How to Create Loving Relationships Without Losing YourselfHow to Create Loving Relationships Without Losing Yourself
Inner Bonding
Dr. Margaret Paul talks about how self-abandonment blocks true intimacy and why loving relationships depend on staying connected to your own needs and truth. She contrasts attachment with love and shares practical examples of boundaries and self-responsibility through the Inner Bonding approach.
12:35•4 May 2026
Keeping Your Sense of Self While Loving Deeply
Episode Overview
- Real love does not require you to give yourself up; it needs two whole people who care about both themselves and each other.
- Self-abandonment often stems from childhood beliefs that love requires pleasing others and avoiding conflict.
- Attachment is driven by fear and the need for approval, while love is based on mutual care, openness, and growth.
- Caretaking and giving yourself up can attract dominating, resistant, or emotionally unavailable partners.
- Becoming a loving adult means meeting your own emotional needs, defining your worth, and speaking honest boundaries like saying yes when you mean yes and no when you mean no.

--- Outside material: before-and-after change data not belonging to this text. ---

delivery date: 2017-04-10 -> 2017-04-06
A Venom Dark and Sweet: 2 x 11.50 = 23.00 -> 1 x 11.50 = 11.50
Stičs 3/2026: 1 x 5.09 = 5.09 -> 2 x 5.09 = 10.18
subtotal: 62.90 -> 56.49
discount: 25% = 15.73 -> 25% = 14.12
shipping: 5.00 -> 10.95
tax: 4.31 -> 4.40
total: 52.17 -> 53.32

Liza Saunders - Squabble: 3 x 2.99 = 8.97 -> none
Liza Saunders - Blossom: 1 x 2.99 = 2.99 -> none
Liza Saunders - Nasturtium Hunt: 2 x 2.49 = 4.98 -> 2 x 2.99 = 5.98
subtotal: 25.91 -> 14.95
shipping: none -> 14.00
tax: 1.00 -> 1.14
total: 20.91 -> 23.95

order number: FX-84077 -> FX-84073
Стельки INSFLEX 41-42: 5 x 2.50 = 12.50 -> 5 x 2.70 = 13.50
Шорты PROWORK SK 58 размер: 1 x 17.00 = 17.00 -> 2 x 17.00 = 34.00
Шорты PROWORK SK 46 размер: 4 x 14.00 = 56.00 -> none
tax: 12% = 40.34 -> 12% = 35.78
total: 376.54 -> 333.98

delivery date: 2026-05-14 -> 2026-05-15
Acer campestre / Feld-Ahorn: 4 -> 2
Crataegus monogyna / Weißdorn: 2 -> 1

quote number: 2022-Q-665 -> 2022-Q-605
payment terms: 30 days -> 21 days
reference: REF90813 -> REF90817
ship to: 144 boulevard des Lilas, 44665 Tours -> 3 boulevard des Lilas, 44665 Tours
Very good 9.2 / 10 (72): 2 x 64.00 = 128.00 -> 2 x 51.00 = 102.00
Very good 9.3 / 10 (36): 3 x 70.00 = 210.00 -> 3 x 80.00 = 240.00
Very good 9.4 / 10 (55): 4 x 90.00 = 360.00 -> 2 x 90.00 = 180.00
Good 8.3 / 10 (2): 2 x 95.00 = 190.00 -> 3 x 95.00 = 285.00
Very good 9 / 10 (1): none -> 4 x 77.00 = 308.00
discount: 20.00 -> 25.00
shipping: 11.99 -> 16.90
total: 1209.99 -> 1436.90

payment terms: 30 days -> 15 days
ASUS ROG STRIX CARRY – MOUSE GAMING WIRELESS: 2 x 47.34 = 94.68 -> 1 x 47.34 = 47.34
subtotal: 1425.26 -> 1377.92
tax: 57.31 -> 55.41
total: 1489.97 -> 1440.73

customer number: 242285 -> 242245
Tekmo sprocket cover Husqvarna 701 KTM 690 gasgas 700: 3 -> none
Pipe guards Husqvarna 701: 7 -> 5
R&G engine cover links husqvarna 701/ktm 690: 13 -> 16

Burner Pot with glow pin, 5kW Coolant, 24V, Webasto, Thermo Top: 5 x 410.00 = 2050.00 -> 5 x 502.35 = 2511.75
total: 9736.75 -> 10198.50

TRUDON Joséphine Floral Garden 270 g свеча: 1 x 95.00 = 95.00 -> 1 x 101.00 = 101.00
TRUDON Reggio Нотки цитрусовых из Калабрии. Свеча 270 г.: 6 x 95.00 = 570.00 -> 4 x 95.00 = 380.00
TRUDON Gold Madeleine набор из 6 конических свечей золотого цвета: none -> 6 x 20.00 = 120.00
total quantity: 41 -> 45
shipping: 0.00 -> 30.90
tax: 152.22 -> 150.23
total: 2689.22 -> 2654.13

“Real love does not require self-abandonment.”
What drives someone to seek a life without losing themselves in love? This episode of Inner Bonding centres on a pattern many people quietly live with: disappearing inside relationships. Dr. Margaret Paul talks directly to anyone who gives too much, avoids conflict, and feels anxious about upsetting others, only to end up resentful, exhausted, or empty. She explains self-abandonment in clear, everyday terms.
Instead of asking, “What’s loving to me and to my loved one?”, many people slide into, “What do I have to do to be loved or stay safe?” From there, they adapt, please, and shrink. As Dr. Margaret puts it, "Real love does not require self-abandonment." You’ll hear her contrast attachment with love in a way that’s easy to relate to.
Attachment says, “I need your approval to be okay,” while love says, “I care about you and I care about me.” She stresses that love needs two whole people, not one person caretaking while the other takes. That dynamic often shows up as caretakers attracting dominating, unavailable, or resistant partners. Dr. Margaret also shares from her own life, including how years of caretaking left her very ill before she created the Inner Bonding process with Dr. Erika Chopich.
That experience grounds her message: abandoning yourself for others isn’t loving, it’s a form of control driven by fear. The episode is especially helpful for people in recovery from addiction or codependency, where people-pleasing and self-betrayal often run deep. You’ll hear practical examples of loving adult behaviour, like saying, “I’m not comfortable with that,” or “I need some time to think about this,” and why defining your own worth is crucial for healthy intimacy.
If you’ve ever wondered whether you have to choose between love and yourself, this conversation offers a different way: stay present with your own feelings so that you actually have love to share. Where might you be giving yourself up, and what would it look like to stay true to yourself instead?